A Handheld Skin Printer for Treatment of Burns and Deep Wounds


Deep skin wounds, such as those caused by burns, are usually treated by harvesting skin from healthy regions of the body and redistributing them onto the wound area.  However, challenges arise when large areas are affected and donor sites are scarce.  In such cases, the available healthy donor skin is often insufficient for autografting, leaving a large portion of the wounded area either ungrafted, allografted, or uncovered, and resulting in poor outcomes.  Use of regenerative cells and materials are one possible solution, with cells often demonstrating a better outcome.  However, methods to transfer viable cells onto wound areas remain a challenge.



Inventors at the University of Toronto have developed a handheld bioprinter for applying a regenerative treatment to deep skin wounds.  The device is principally composed of one chamber containing a bioink (e.g. cells or matrix), a second chamber containing a matrix crosslinker, a microfluidic printhead, and a driven wheel (Fig 1).  As the device is guided across the wound, a bioink layer is applied, almost immediately followed by an overlying crosslinker-containing layer.  The two layers conform to wound structure whereafter mixing of the layers leads to solidification of the liquids (i.e. gelation) at the wound site.  This regenerative gel “bandage” is then responsible for instigating skin formation.
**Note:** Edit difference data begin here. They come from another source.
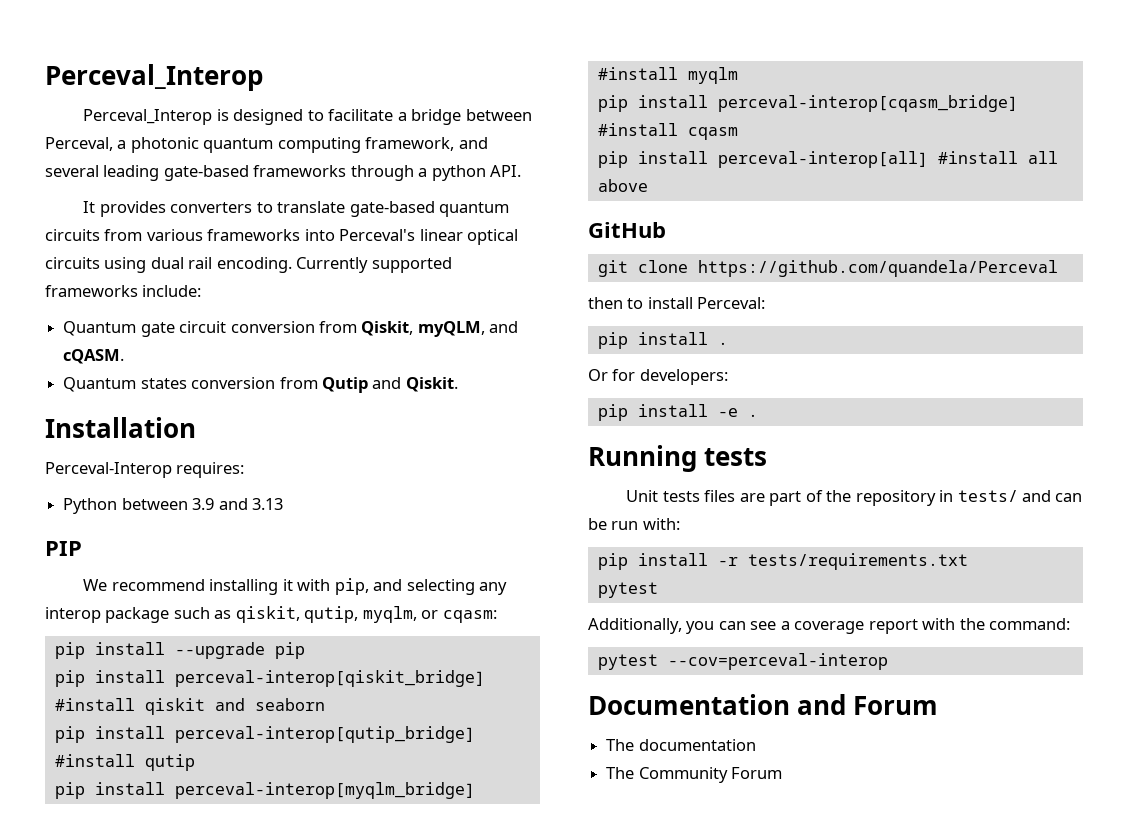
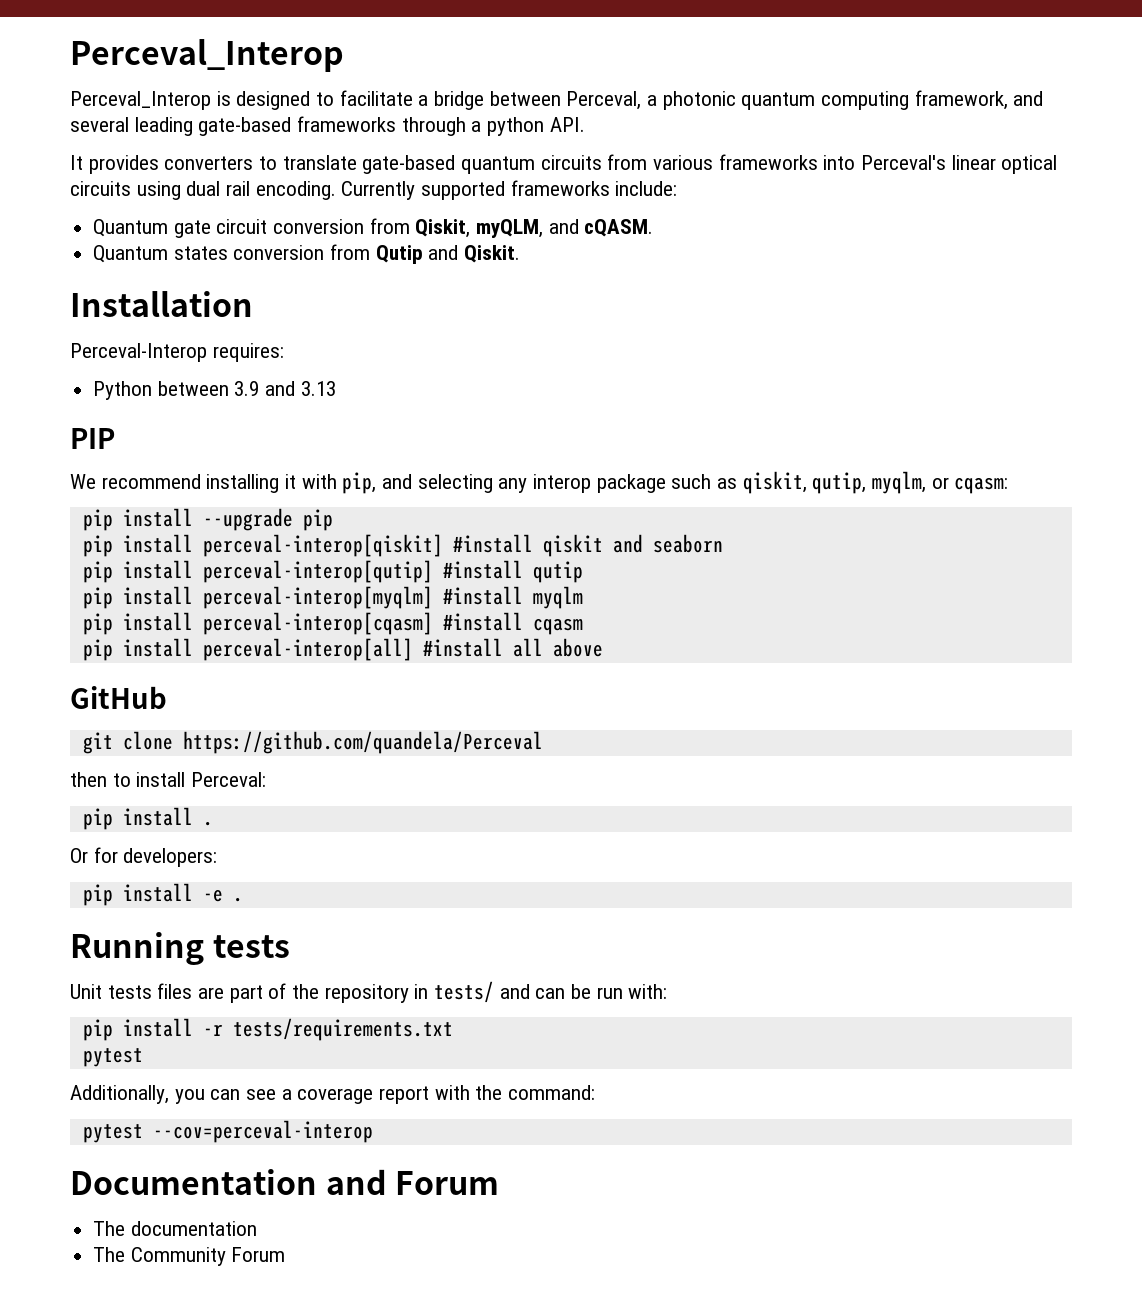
- pip install perceval-interop[qiskit_bridge] #install qiskit and seaborn
+ pip install perceval-interop[qiskit] #install qiskit and seaborn
- pip install perceval-interop[qutip_bridge] #install qutip
+ pip install perceval-interop[qutip] #install qutip
- pip install perceval-interop[myqlm_bridge] #install myqlm
+ pip install perceval-interop[myqlm] #install myqlm
- pip install perceval-interop[cqasm_bridge] #install cqasm
+ pip install perceval-interop[cqasm] #install cqasm

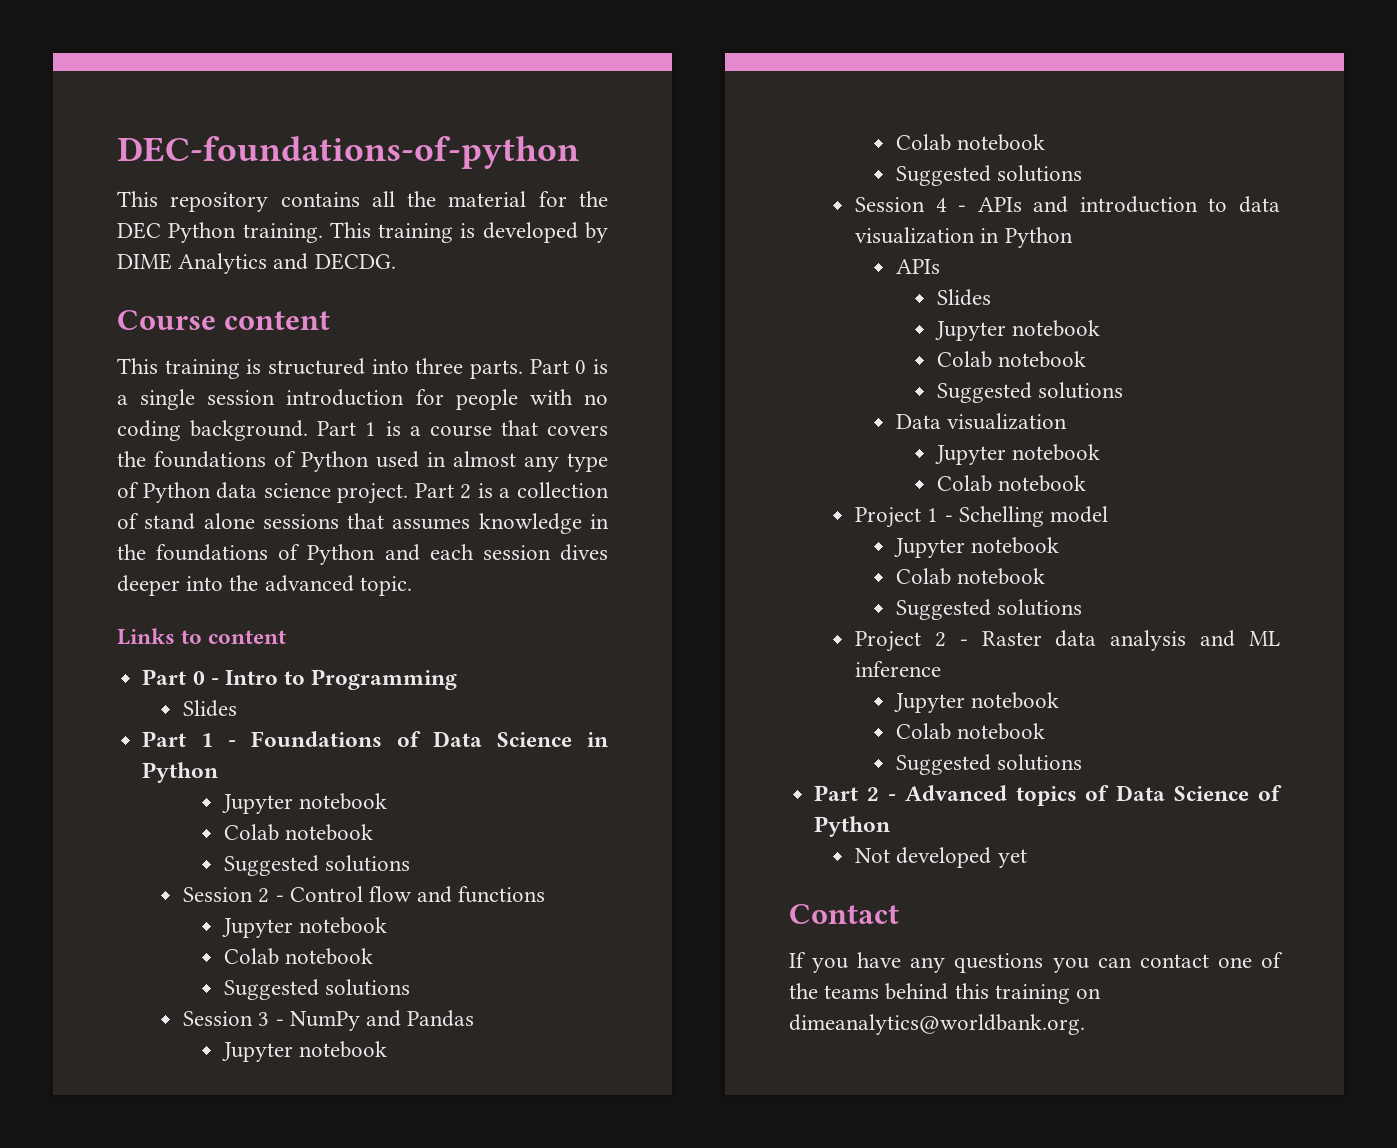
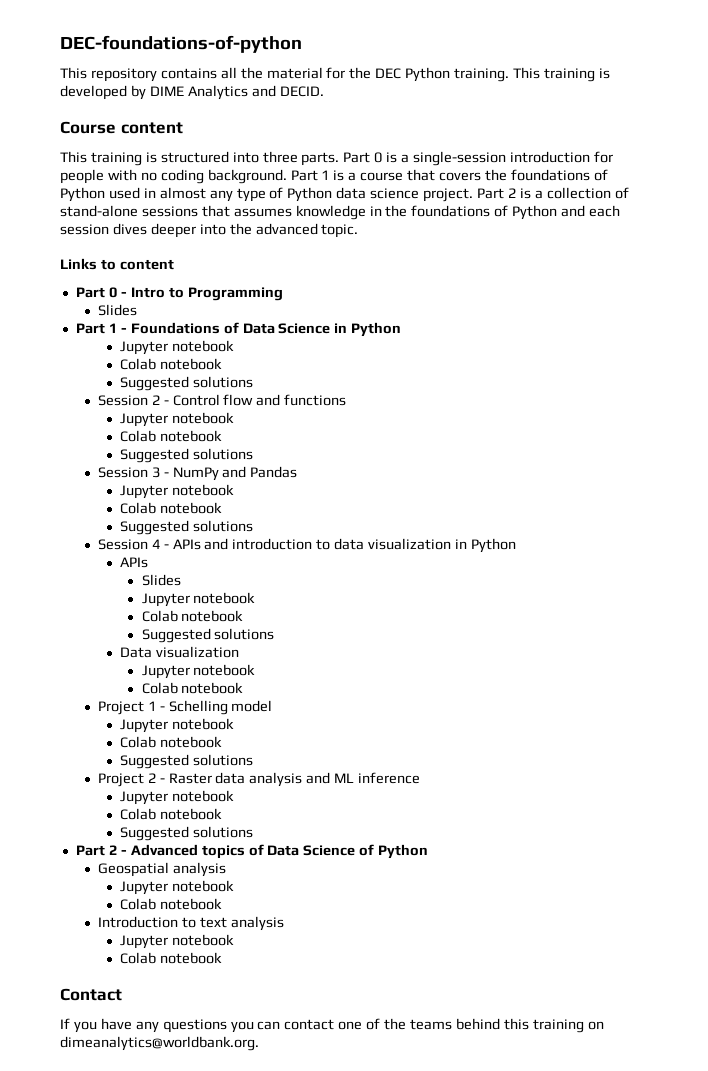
- This training is developed by DIME Analytics and DECDG.
+ This training is developed by DIME Analytics and DECID.
- Part 0 is a single session introduction for people with no coding background.
+ Part 0 is a single-session introduction for people with no coding background.
- Part 2 is a collection of stand alone sessions that assumes knowledge in the foundations of Python and each session dives deeper into the advanced topic.
+ Part 2 is a collection of stand-alone sessions that assumes knowledge in the foundations of Python and each session dives deeper into the advanced topic.
- Not developed yet
+ Geospatial analysis
+ Jupyter notebook
+ Colab notebook
+ Introduction to text analysis
+ Jupyter notebook
+ Colab notebook

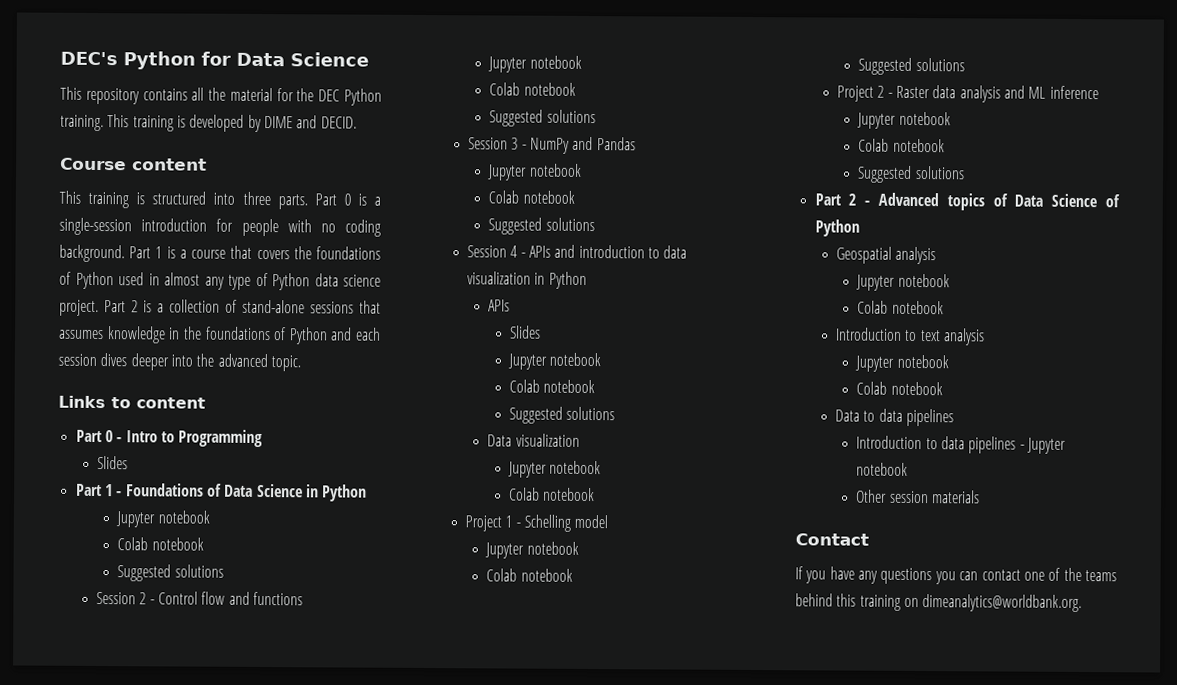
- DEC-foundations-of-python
+ DEC's Python for Data Science
- This training is developed by DIME Analytics and DECID.
+ This training is developed by DIME and DECID.
+ Data to data pipelines
+ Introduction to data pipelines - Jupyter notebook
+ Other session materials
Figure 1.  Schematic of the handheld bioprinter for treating skin wounds



  • High cell viability
  • Even layer deposition of treatment
  • Large surface area coverage
  • Quick application time
  • Simple and cost-effective solution



  • Treatment of deep skin wounds



  • PCT Application No. WO2018064778A1 (2016).  National phase applications US, EP, JP, AU, CA, CN.
  • US Patent Application No. US2020023172A1 (2018). National phase applications: CA, US



The inventors have built a prototype of the device and tested it in vitro and on wound models in pigs.  Using this device, they have shown even layer deposition on curved surfaces and good cell viability (>90%), both of which are important considerations to skin formation.  Furthermore, they have demonstrated wound closure after both acellular and cellular treatments (Fig 2), with the cellular treatment displaying a superior healing profile as evidenced by a reduction in inflammation, scarring and contraction.  The device has the potential to be used for individual or combined application of many different materials and/or cells.